ASSIGNED TASK - For this listing, the lines between the one holding "<td>580</td>" and the one holding "<td>202</td>", inclusive, must be set down exactly.

DATA FOR REVIEW -
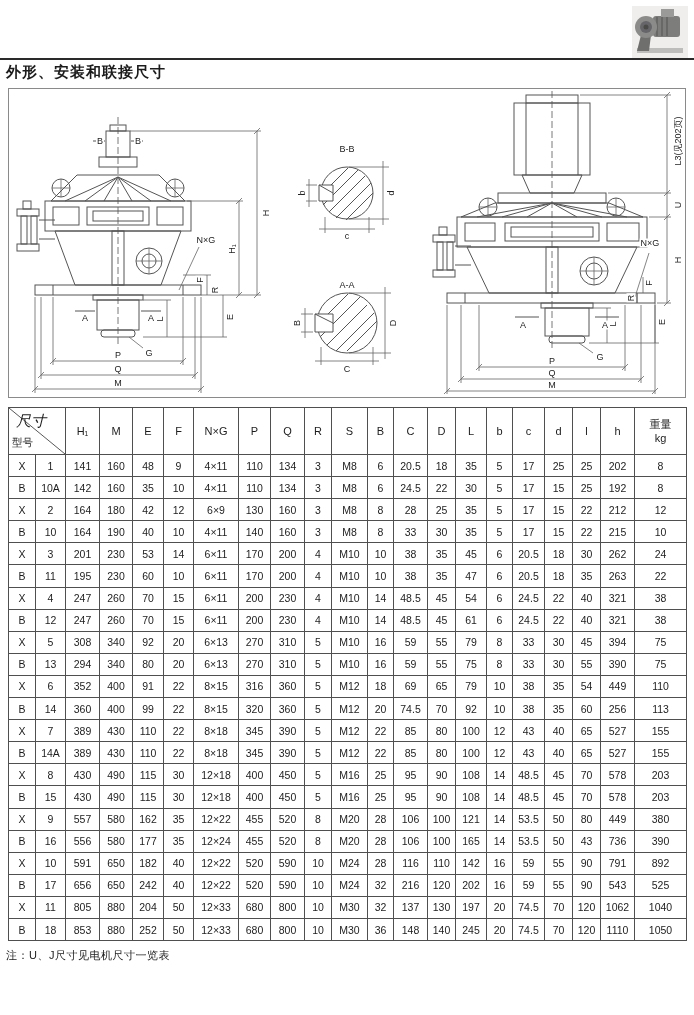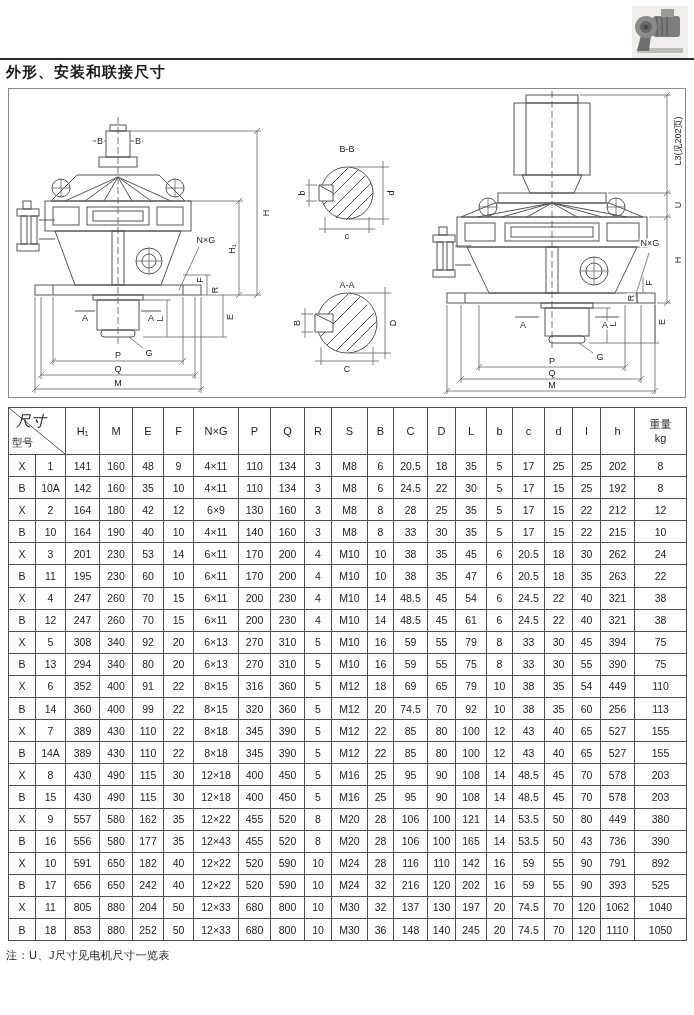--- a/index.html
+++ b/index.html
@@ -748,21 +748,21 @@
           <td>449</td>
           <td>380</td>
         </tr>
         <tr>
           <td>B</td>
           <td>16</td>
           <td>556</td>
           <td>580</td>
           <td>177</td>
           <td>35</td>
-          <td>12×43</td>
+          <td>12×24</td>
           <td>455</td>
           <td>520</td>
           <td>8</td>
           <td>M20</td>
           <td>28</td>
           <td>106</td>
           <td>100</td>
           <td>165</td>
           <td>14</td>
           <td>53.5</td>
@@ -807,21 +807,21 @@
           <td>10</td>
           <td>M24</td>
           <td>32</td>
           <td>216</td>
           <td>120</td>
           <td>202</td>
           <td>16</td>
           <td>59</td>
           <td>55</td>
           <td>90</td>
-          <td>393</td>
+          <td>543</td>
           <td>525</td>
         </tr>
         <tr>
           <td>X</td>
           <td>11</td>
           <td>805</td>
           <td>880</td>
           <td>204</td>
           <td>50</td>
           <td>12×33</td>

EXPECTED OUTPUT -
           <td>580</td>
           <td>177</td>
           <td>35</td>
-          <td>12×43</td>
+          <td>12×24</td>
           <td>455</td>
           <td>520</td>
           <td>8</td>
           <td>M20</td>
           <td>28</td>
           <td>106</td>
           <td>100</td>
           <td>165</td>
           <td>14</td>
           <td>53.5</td>
@@ -807,21 +807,21 @@
           <td>10</td>
           <td>M24</td>
           <td>32</td>
           <td>216</td>
           <td>120</td>
           <td>202</td>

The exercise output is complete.